## EXCERPTED RECORDS
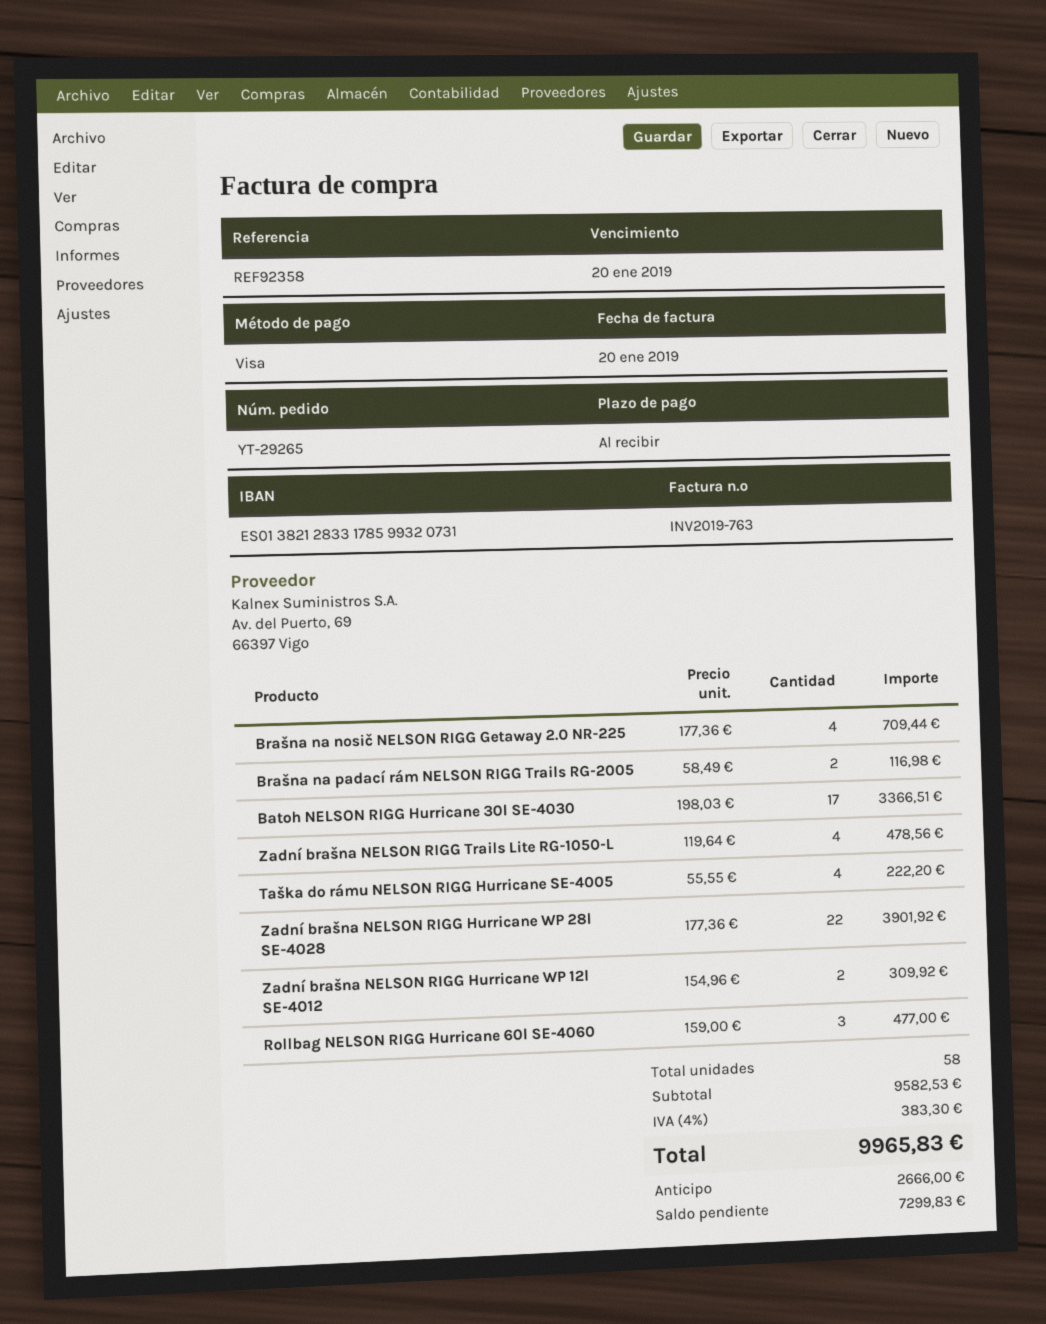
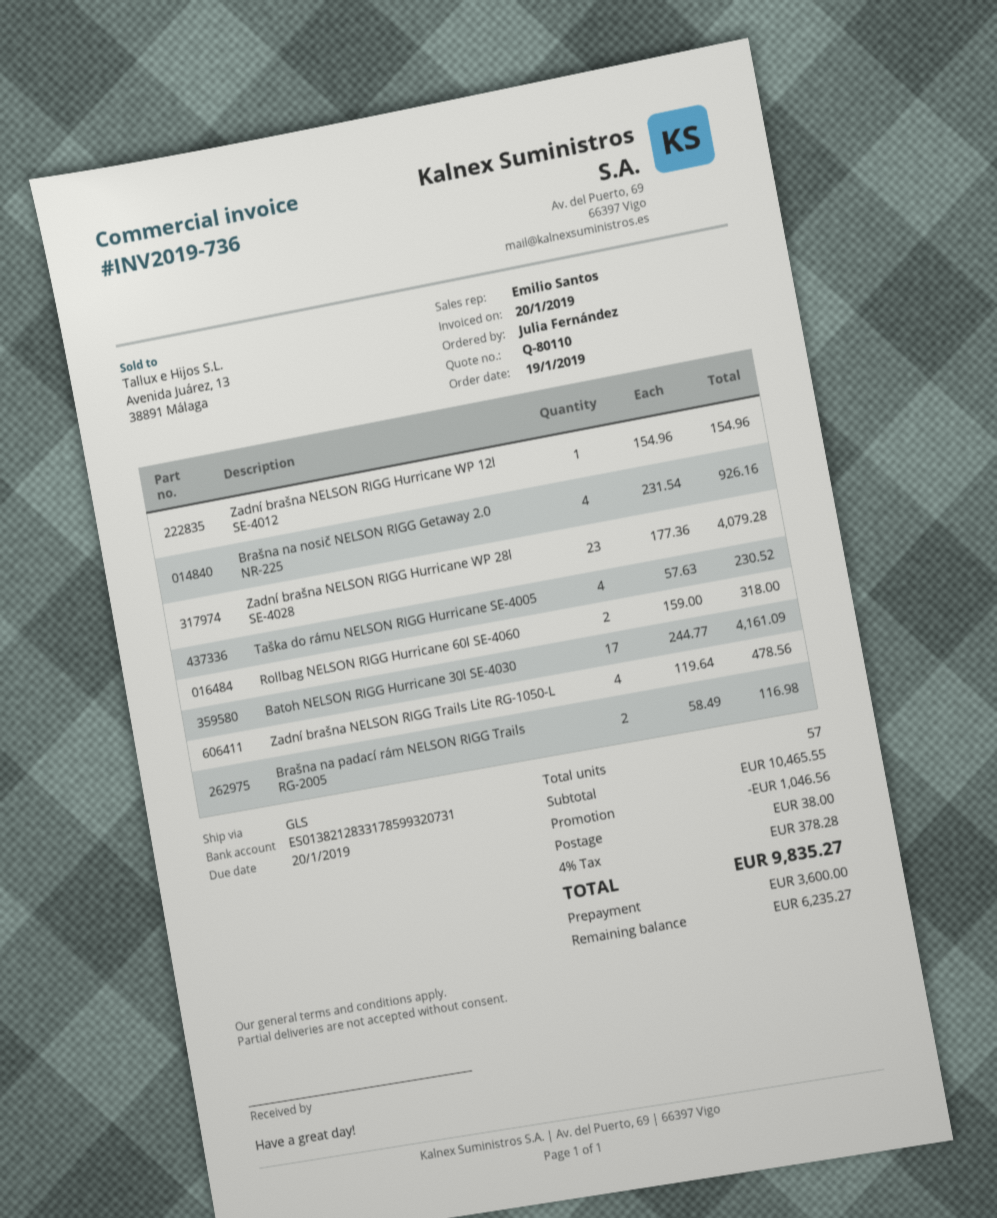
invoice number: INV2019-763 -> INV2019-736
Brašna na nosič NELSON RIGG Getaway 2.0 NR-225: 4 x 177.36 = 709.44 -> 4 x 231.54 = 926.16
Batoh NELSON RIGG Hurricane 30l SE-4030: 17 x 198.03 = 3366.51 -> 17 x 244.77 = 4161.09
Taška do rámu NELSON RIGG Hurricane SE-4005: 4 x 55.55 = 222.20 -> 4 x 57.63 = 230.52
Zadní brašna NELSON RIGG Hurricane WP 28l SE-4028: 22 x 177.36 = 3901.92 -> 23 x 177.36 = 4079.28
Zadní brašna NELSON RIGG Hurricane WP 12l SE-4012: 2 x 154.96 = 309.92 -> 1 x 154.96 = 154.96
Rollbag NELSON RIGG Hurricane 60l SE-4060: 3 x 159.00 = 477.00 -> 2 x 159.00 = 318.00
total quantity: 58 -> 57
subtotal: 9582.53 -> 10465.55
discount: none -> 1046.56
shipping: none -> 38.00
tax: 4% = 383.30 -> 4% = 378.28
total: 9965.83 -> 9835.27
deposit: 2666.00 -> 3600.00
balance: 7299.83 -> 6235.27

## PROBLEM TO WORK ON
Note every line of the records that holds the word "NELSON", and copy it.

## ANSWER TO THIS EXERCISE
Brašna na nosič NELSON RIGG Getaway 2.0 NR-225: 4 x 177.36 = 709.44 -> 4 x 231.54 = 926.16
Batoh NELSON RIGG Hurricane 30l SE-4030: 17 x 198.03 = 3366.51 -> 17 x 244.77 = 4161.09
Taška do rámu NELSON RIGG Hurricane SE-4005: 4 x 55.55 = 222.20 -> 4 x 57.63 = 230.52
Zadní brašna NELSON RIGG Hurricane WP 28l SE-4028: 22 x 177.36 = 3901.92 -> 23 x 177.36 = 4079.28
Zadní brašna NELSON RIGG Hurricane WP 12l SE-4012: 2 x 154.96 = 309.92 -> 1 x 154.96 = 154.96
Rollbag NELSON RIGG Hurricane 60l SE-4060: 3 x 159.00 = 477.00 -> 2 x 159.00 = 318.00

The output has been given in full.